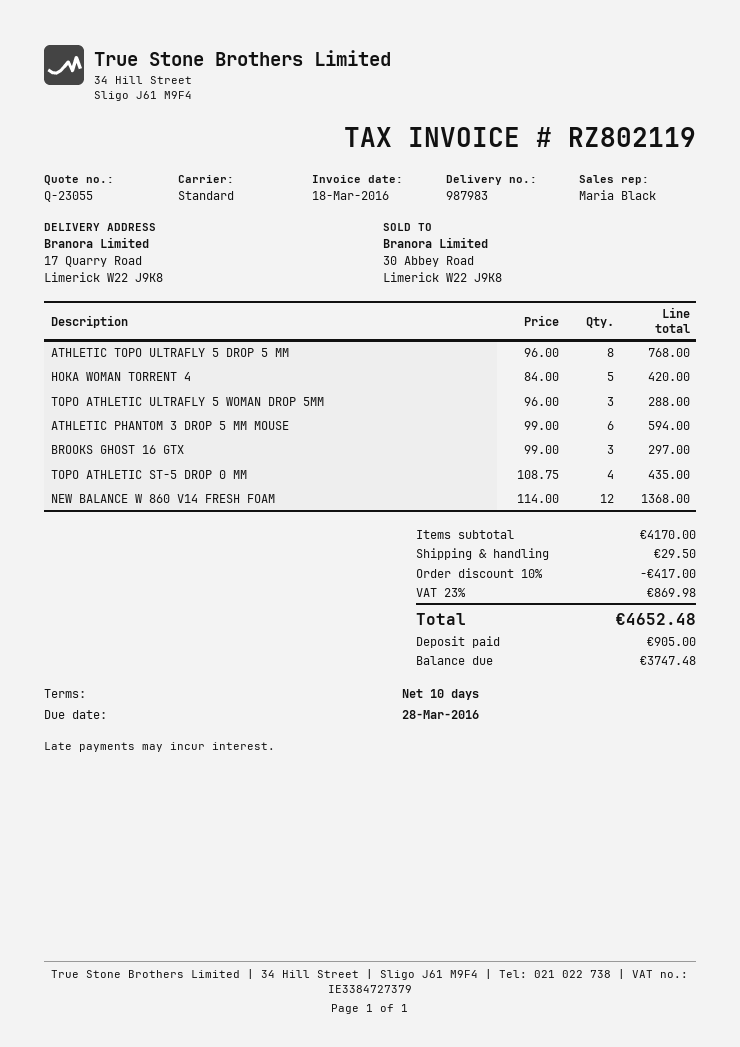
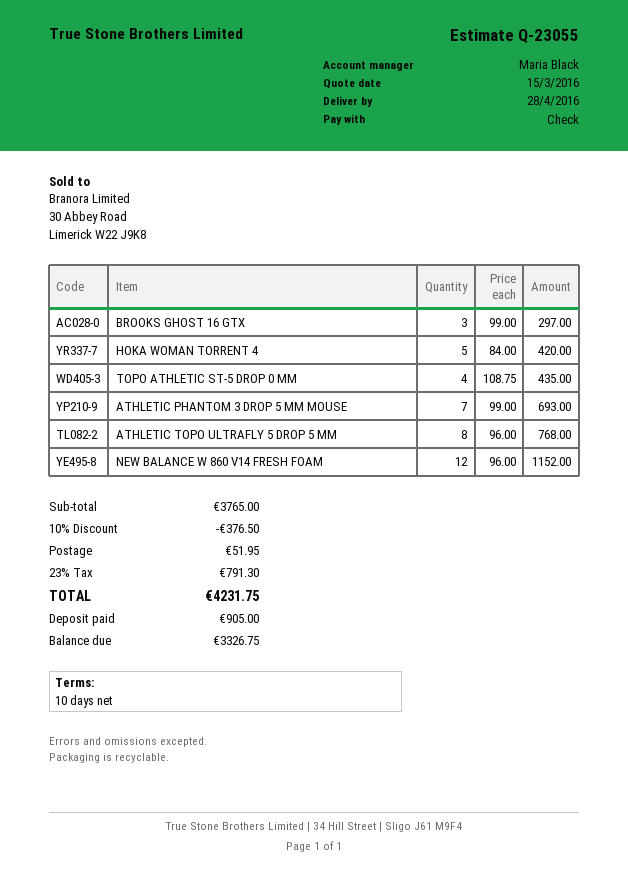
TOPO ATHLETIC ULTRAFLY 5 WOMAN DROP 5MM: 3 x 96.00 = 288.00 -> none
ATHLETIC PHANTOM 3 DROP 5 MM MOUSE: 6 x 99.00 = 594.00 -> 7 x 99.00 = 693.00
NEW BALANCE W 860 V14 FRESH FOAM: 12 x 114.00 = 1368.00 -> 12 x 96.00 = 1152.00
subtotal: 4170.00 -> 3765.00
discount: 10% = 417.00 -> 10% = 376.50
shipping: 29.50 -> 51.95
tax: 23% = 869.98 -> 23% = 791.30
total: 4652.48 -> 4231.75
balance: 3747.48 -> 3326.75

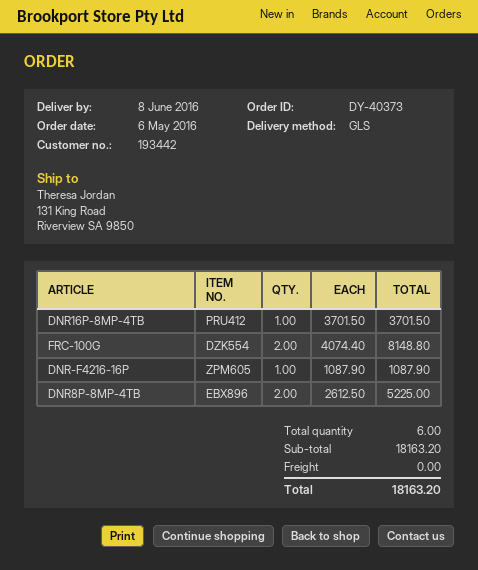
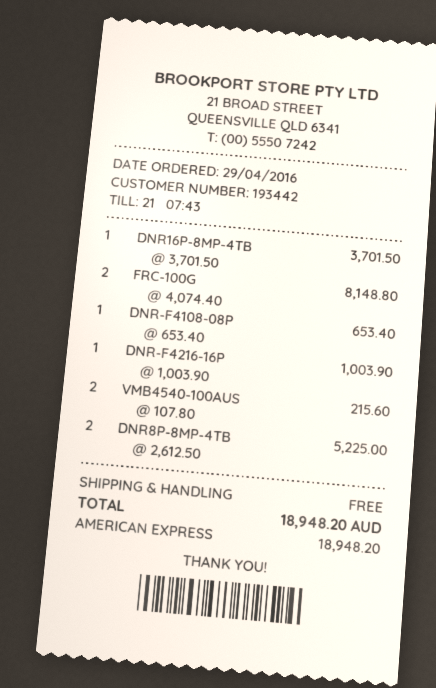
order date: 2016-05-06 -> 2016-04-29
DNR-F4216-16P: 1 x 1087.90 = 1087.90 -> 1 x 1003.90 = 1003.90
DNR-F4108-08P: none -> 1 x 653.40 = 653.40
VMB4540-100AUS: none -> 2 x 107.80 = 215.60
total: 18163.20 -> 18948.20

---

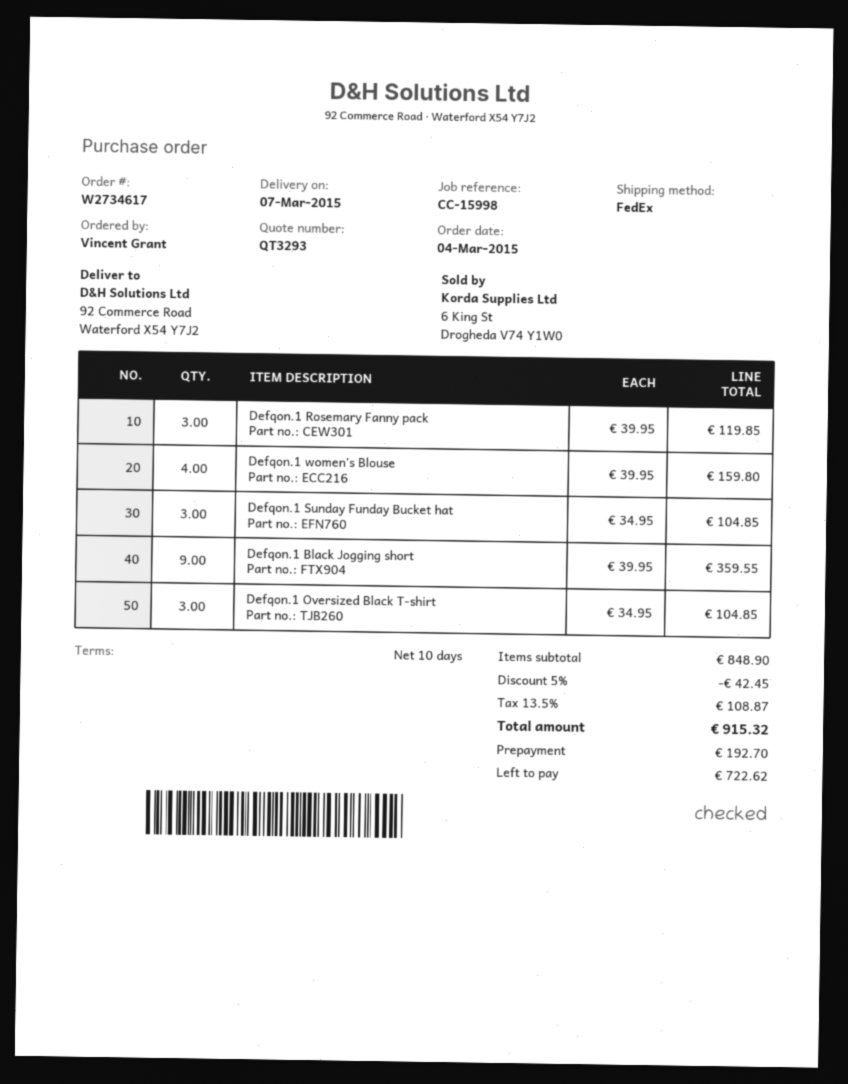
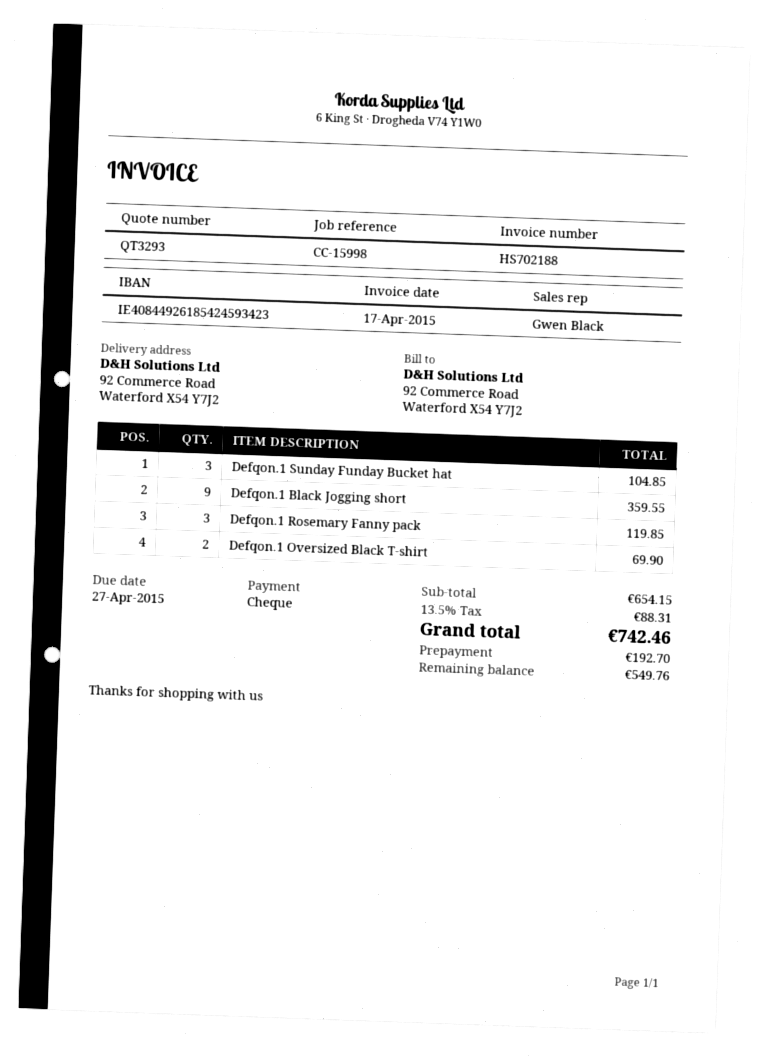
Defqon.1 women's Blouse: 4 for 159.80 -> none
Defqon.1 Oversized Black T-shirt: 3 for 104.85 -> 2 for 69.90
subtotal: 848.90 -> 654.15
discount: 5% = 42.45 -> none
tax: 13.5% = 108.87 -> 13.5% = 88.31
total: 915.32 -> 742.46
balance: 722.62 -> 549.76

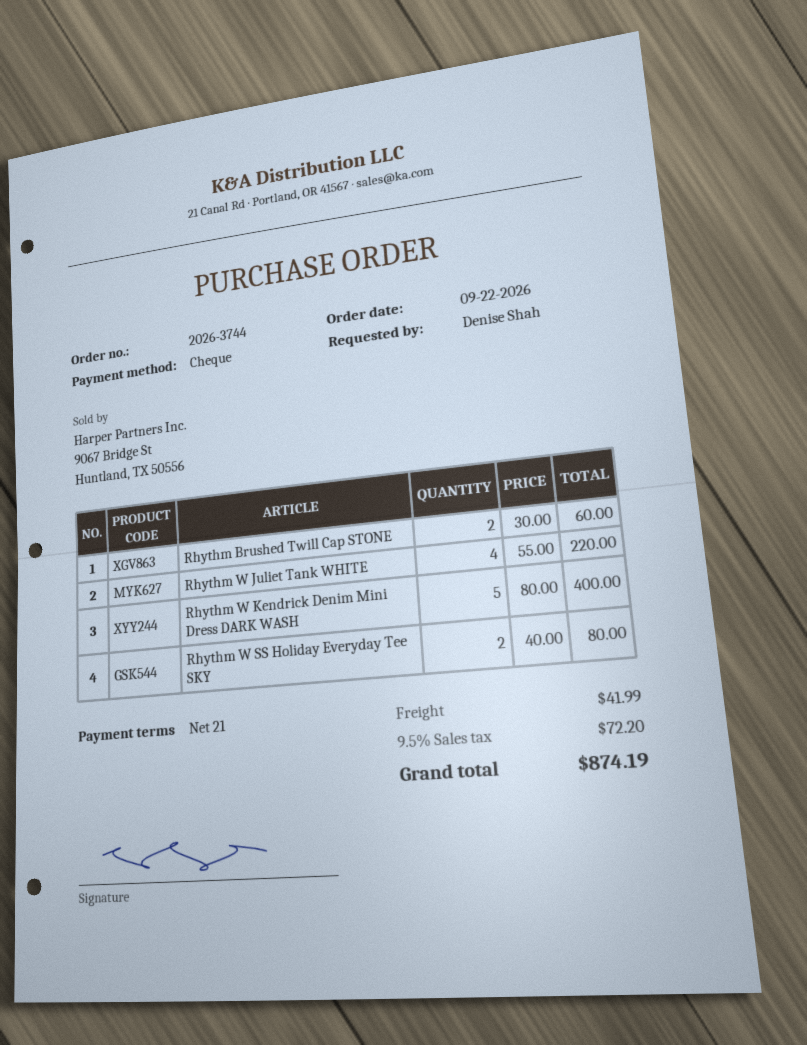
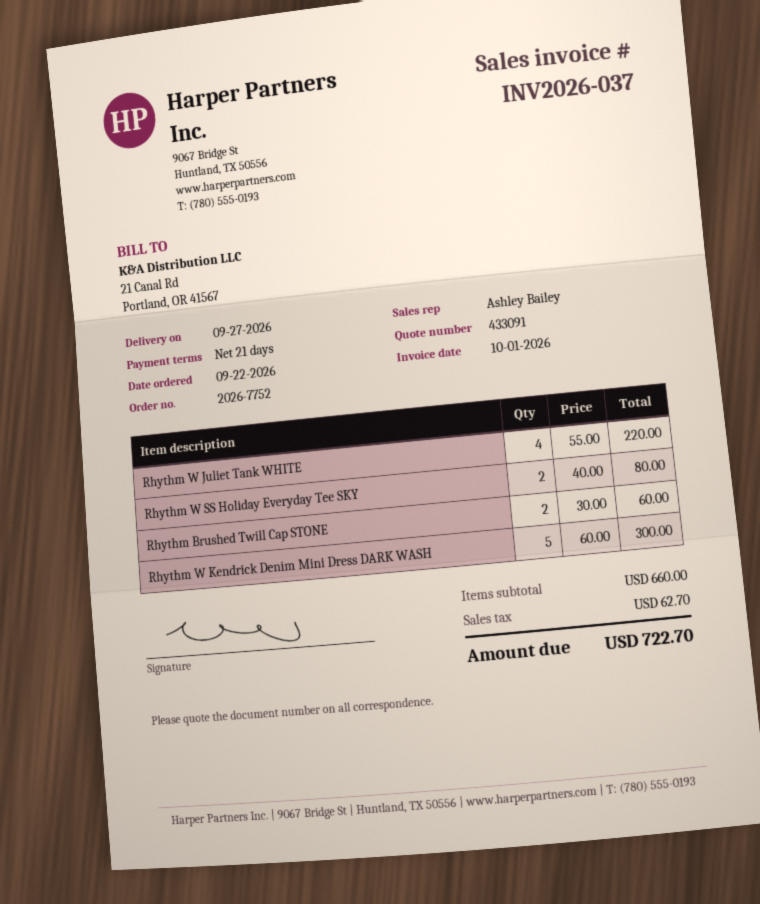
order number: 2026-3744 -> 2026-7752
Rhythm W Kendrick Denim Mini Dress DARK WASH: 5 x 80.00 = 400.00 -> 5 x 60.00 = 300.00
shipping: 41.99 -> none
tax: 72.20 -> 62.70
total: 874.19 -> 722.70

EXERCISE INSTRUCTIONS — Look through the listing above and copy each line where the string "discount" occurs.

EXERCISE RESULT —
discount: 10% = 417.00 -> 10% = 376.50
discount: 5% = 42.45 -> none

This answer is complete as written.